A Benchmark Corpus and Neural Approach for Sanskrit Derivative Nouns Analysis
Arun Kumar Singh, Sushant Dave, Prathosh A. P., Brejesh Lall, Shresth Mehta
TL;DR
This paper addresses the lack of a standardized benchmark for Sanskrit derivative noun analysis by introducing Pratyaya-Kosh, a corpus of Kridanta (primary derivatives) and Taddhitanta (secondary derivatives). It proposes a neural sequence-to-sequence approach to learn both formation and splitting of derivative nouns from root+pratyaya inputs, and evaluates against existing tools (JNU Sanskrit Kridanta Analyzer and UoH Morphological Generator). The results show the proposed method achieving 84.58% Kridanta formation, 80.09% Taddhitanta formation, 88.79% Kridanta split, and 41.26% Taddhitanta split on the test sets, indicating strong improvement, especially for formation and Kridanta splitting, while requiring no external lexicon. The Pratyaya-Kosh corpus is built from multiple sources and is intended to be publicly available to spur further advances in Sanskrit morphological analysis and its NLP applications.
Abstract
This paper presents first benchmark corpus of Sanskrit Pratyaya (suffix) and inflectional words (padas) formed due to suffixes along with neural network based approaches to process the formation and splitting of inflectional words.
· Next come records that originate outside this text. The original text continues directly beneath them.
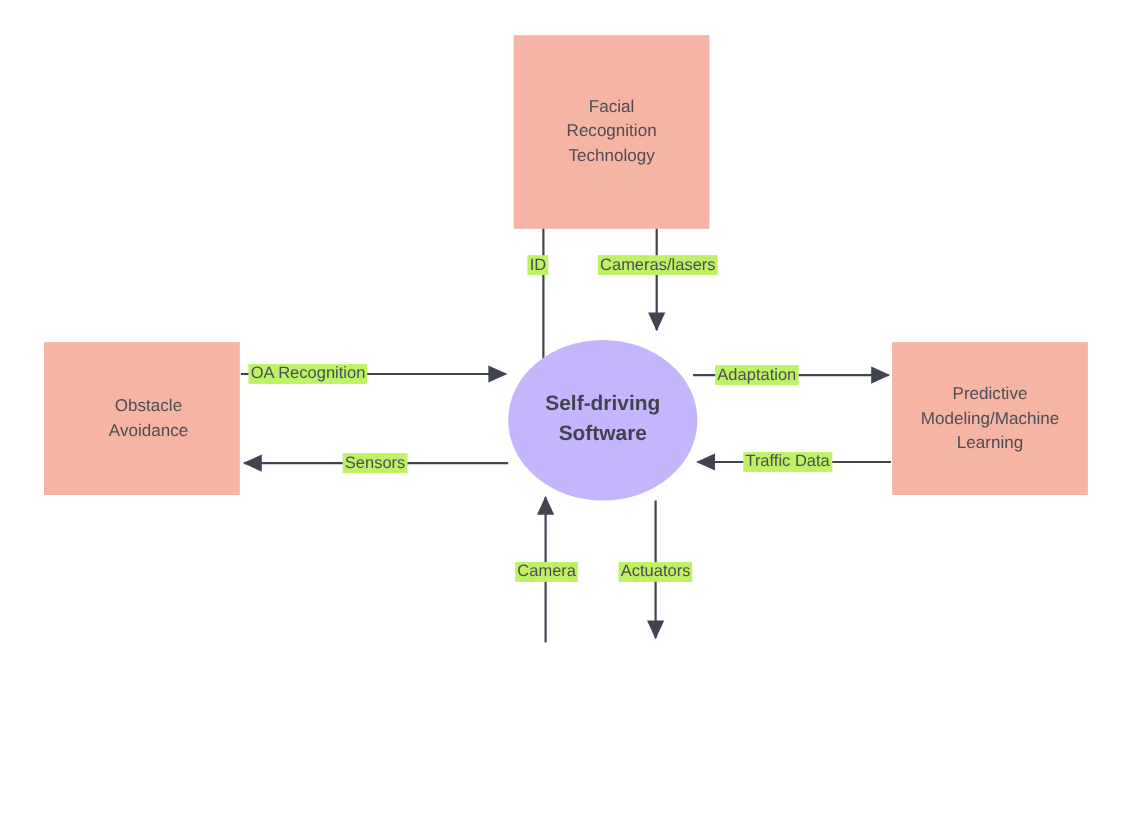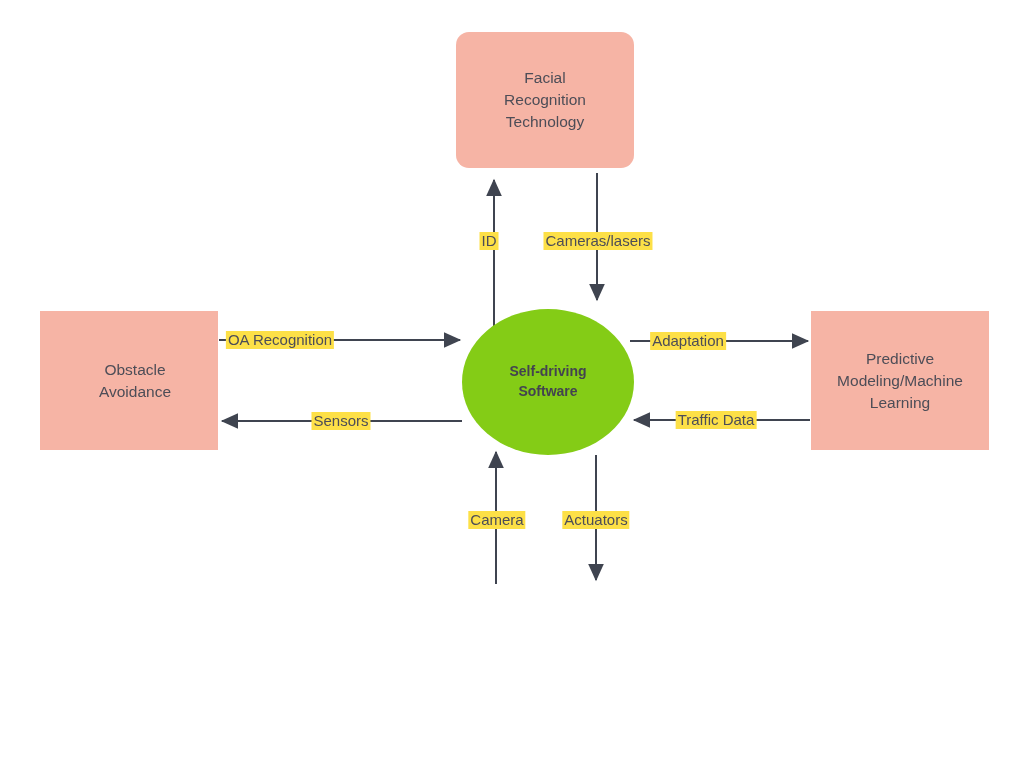--- a/index.html
+++ b/index.html
@@ -95,7 +95,7 @@
     <line x1="596" y1="455" x2="596" y2="580" stroke="#3f4450" stroke-width="2" marker-end="url(#arrowhead)"></line>
   </svg>
 
-  <div class="node node-box" style="left:456px; top:32px; width:178px; height:136px;border-radius:13px;">
+  <div class="node node-box" style="left:467px; top:32px; width:178px; height:176px;">
     <span class="node-label">Facial
 Recognition
 Technology</span>

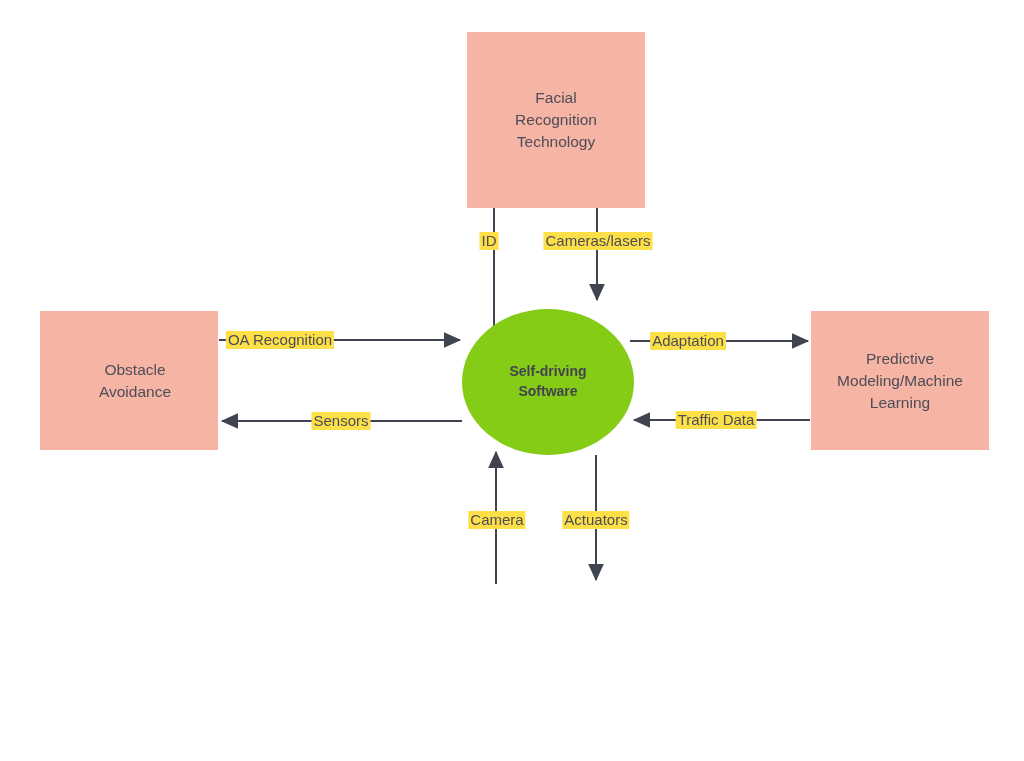--- a/index.html
+++ b/index.html
@@ -57,7 +57,7 @@
     color: #4d4d57;
     font-size: 15px;
     line-height: 1.2;
-    background: #fde047;
+    background: #bef264;
     white-space: nowrap;
     padding: 0 2px;
     text-align: center;

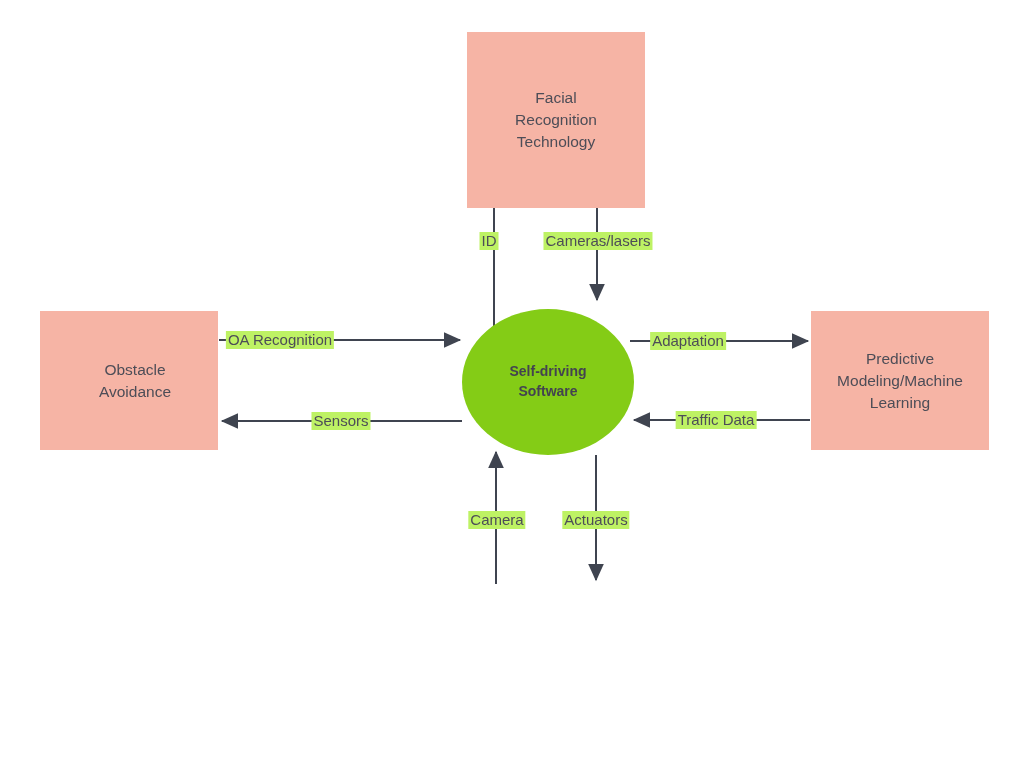--- a/index.html
+++ b/index.html
@@ -42,11 +42,11 @@
     background: #f6b4a5;
   }
   .node-circle {
-    background: #84cc16;
+    background: #c4b5fd;
     border-radius: 50%;
     font-weight: bold;
     color: #434350;
-    font-size: 14px;
+    font-size: 19px;
   }
   .node-label {
     white-space: pre-line;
Inflectional words spans the primary and secondary derivative nouns as the scope of current work. Pratyayas are an important dimension of morphological analysis of Sanskrit texts. There have been Sanskrit Computational Linguistics tools for processing and analyzing Sanskrit texts. Unfortunately there has not been any work to standardize & validate these tools specifically for derivative nouns analysis. In this work, we prepared a Sanskrit suffix benchmark corpus called Pratyaya-Kosh to evaluate the performance of tools. We also present our own neural approach for derivative nouns analysis while evaluating the same on most prominent Sanskrit Morphological Analysis tools. This benchmark will be freely dedicated and available to researchers worldwide and we hope it will motivate all to improve morphological analysis in Sanskrit Language.